In fact, the developer ended up contracting with Madigan’s firm for a property tax estimate for the project, which was built on land that had previously been used by a nonprofit, meaning it was exempt from property taxes. But the feds allege the developer did so as a result of Madigan’s attempted extortion.
MacArthur also took issue with Madigan’s explanation for his delayed confrontation with Solis given the “great deal of surprise and concern” the former speaker testified that Solis’ “quid pro quo” comment had caused him.
“Danny Solis was not subtle when he was talking to Madigan about this arrangement,” she said. “Madigan could’ve said, ‘Danny, stop. I don’t do business this way.’”
Instead, MacArthur told the jury, Madigan said, “Yeah, okay.”
“Your common sense tells you that ‘quid pro quo’ for public officials (should be) the equivalent of one of those ‘wrong way’ signs on highway offramp that tells you to turn around,” she said. “Madigan didn’t turn around. He kept moving forward.”
MacArthur said the former speaker didn’t turn around when Solis asked Madigan after that July 2017 meeting to help him with an effort to transfer state-owned land in Chicago’s Chinatown neighborhood to the city in order to be sold to a developer.
Although Solis didn’t explicitly tell Madigan that the developer would give Madigan’s firm its property tax appeals business until nine months later, MacArthur said it was implied. She also pointed to a December 2017 meeting in which Solis told Madigan’s co-defendant, longtime Springfield lobbyist Mike McClain, that he would “steer” the business to the speaker after the land transfer made the development possible.
Despite more than a year’s worth of work on the land transfer effort, the deal never went through and the land remains a parking lot to this day.
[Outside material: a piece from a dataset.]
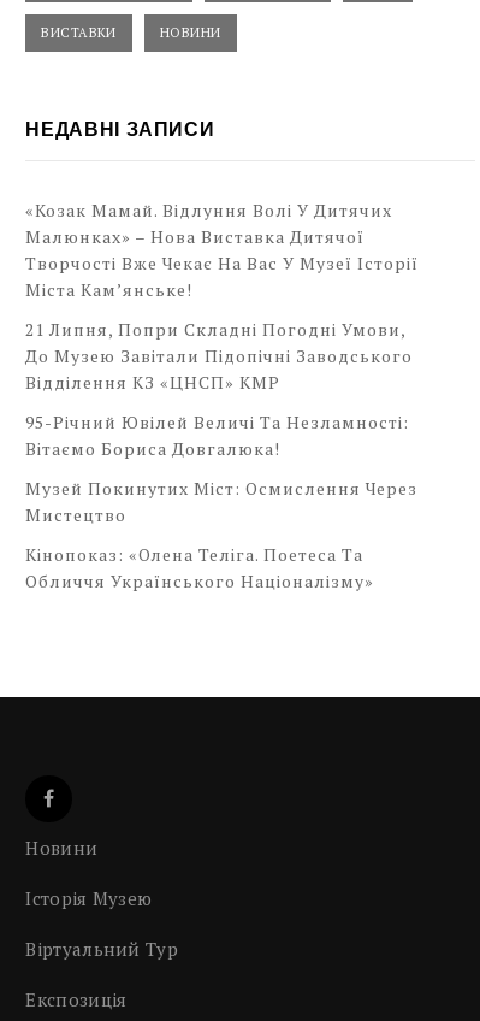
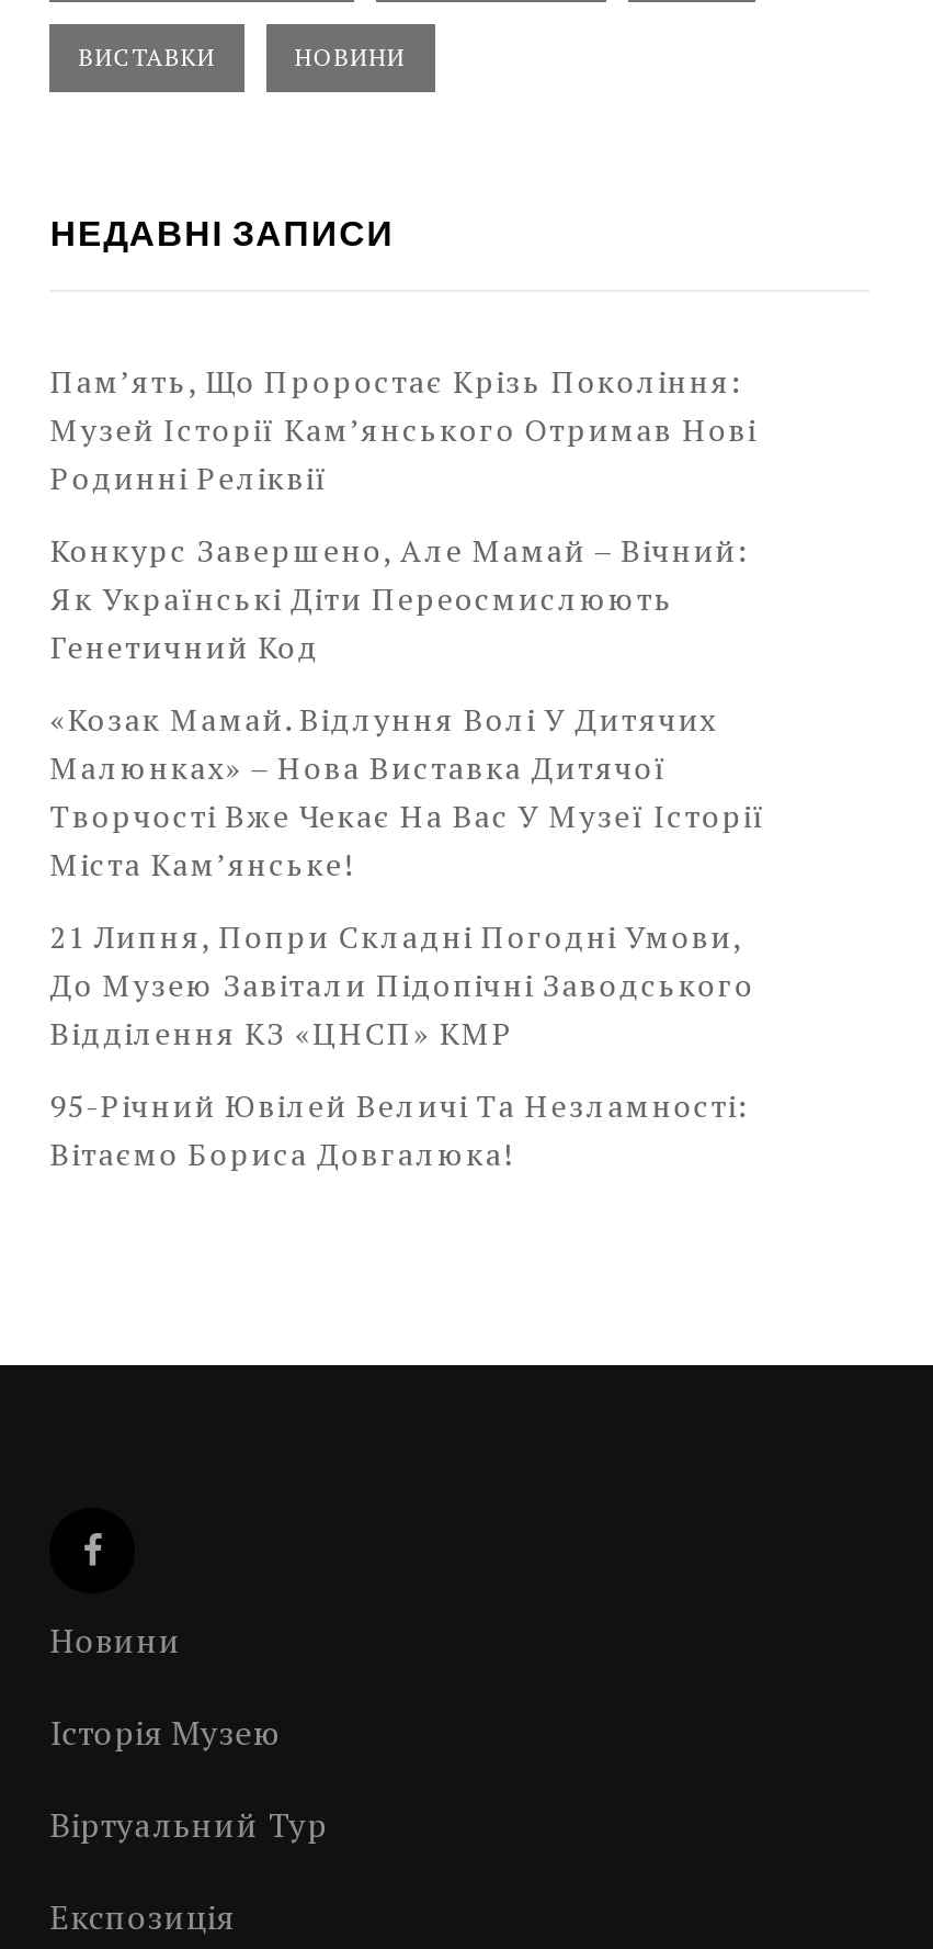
none -> [50,361,757,668] Пам’ять, Що Проростає Крізь Покоління: | Музей Історії Кам’янського Отримав Нові | Родинні Реліквії | Конкурс Завершено, Але Мамай – Вічний: | Як Українські Діти Переосмислюють | Генетичний Код
moved [26,199,418,461] -> [50,699,765,1175]: «Козак Мамай. Відлуння Волі У Дитячих | Малюнках» – Нова Виставка Дитячої | Творчості Вже Чекає На Вас У Музеї Історії | ... | 95-Річний Ювілей Величі Та Незламності: | Вітаємо Бориса Довгалюка!
[26,477,417,593] Музей Покинутих Міст: Осмислення Через | Мистецтво | Кінопоказ: «Олена Теліга. Поетеса Та | Обличчя Українського Націоналізму» -> none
But MacArthur said only Madigan’s and McClain’s efforts matter as the jury considers those bribery and wire fraud charges.
‘It is about money’
Similarly, MacArthur also told the jury to disregard Madigan’s testimony – and that of his law partner and former top speaker’s office attorneys – about strict conflict of interest rules the firm followed that would have precluded it from taking on business that stemmed from state land transfers.
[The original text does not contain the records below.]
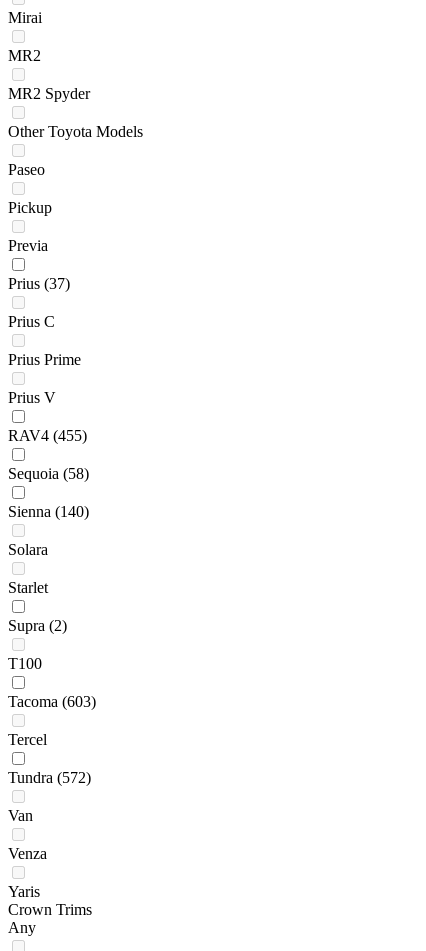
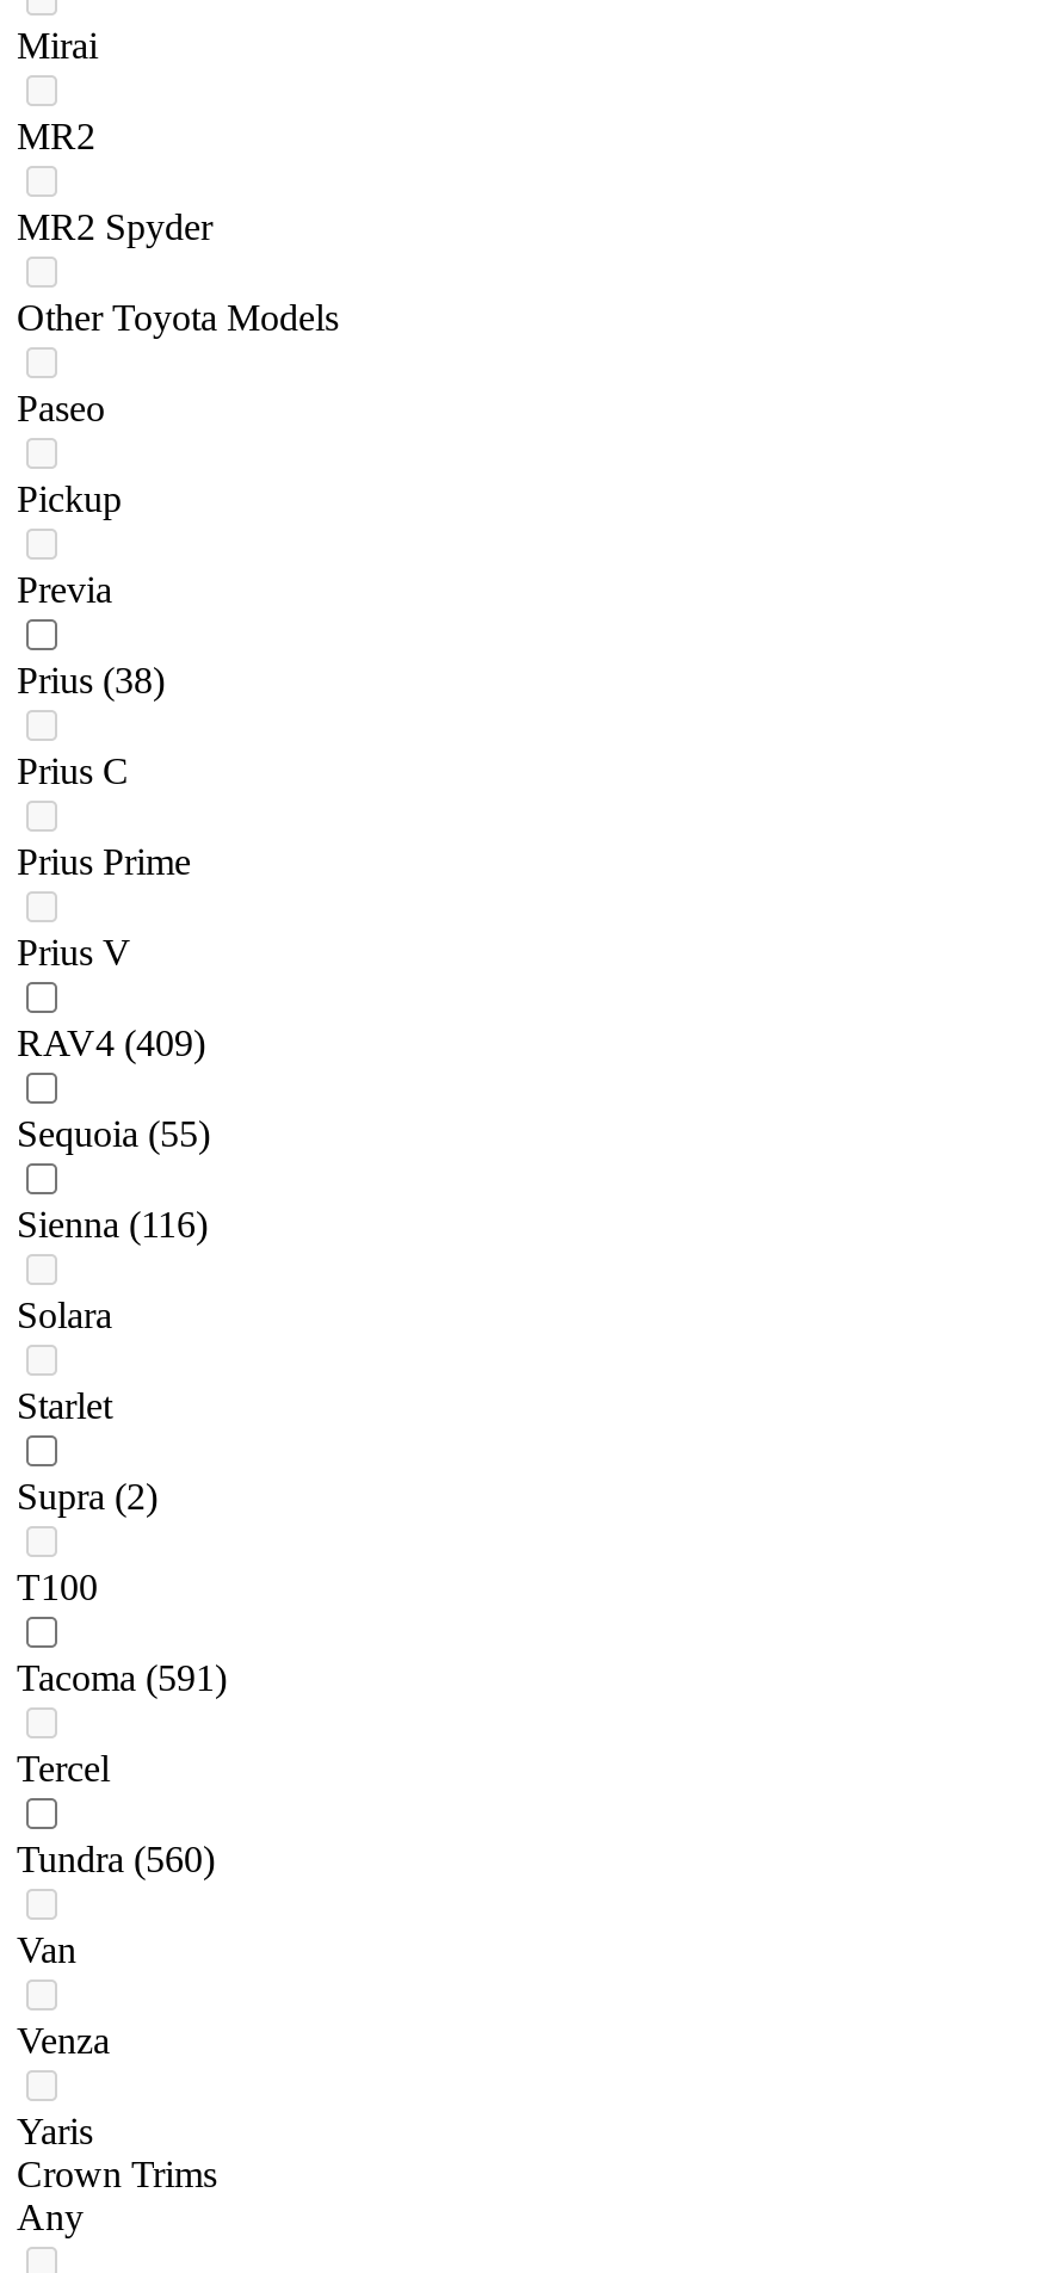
[8,275,70,292] Prius (37) -> [17,661,165,701] Prius (38)
[8,427,87,444] RAV4 (455) -> [17,1024,205,1064] RAV4 (409)
[8,465,89,482] Sequoia (58) -> [17,1114,210,1155] Sequoia (55)
[8,503,89,520] Sienna (140) -> [17,1205,208,1245] Sienna (116)
[8,693,96,710] Tacoma (603) -> [17,1658,227,1699] Tacoma (591)
[8,769,91,786] Tundra (572) -> [17,1840,215,1880] Tundra (560)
MacArthur suggested that the speaker may have been looking for a way around it or was otherwise more interested in getting future business from the developer.
The prosecutor said McClain put it best in a wiretapped call between him and Madigan in late 2018 when the two were discussing why the deal ultimately fell apart after local Chinatown business owners circulated petitions against the development project.
“I know it’s hard to believe that at the end of the day, it’s about money,” McClain told Madigan as they both laughed.
“Ladies and gentlemen of the jury, at the end of the day, it’s not probably about money, it is about money,” MacArthur said.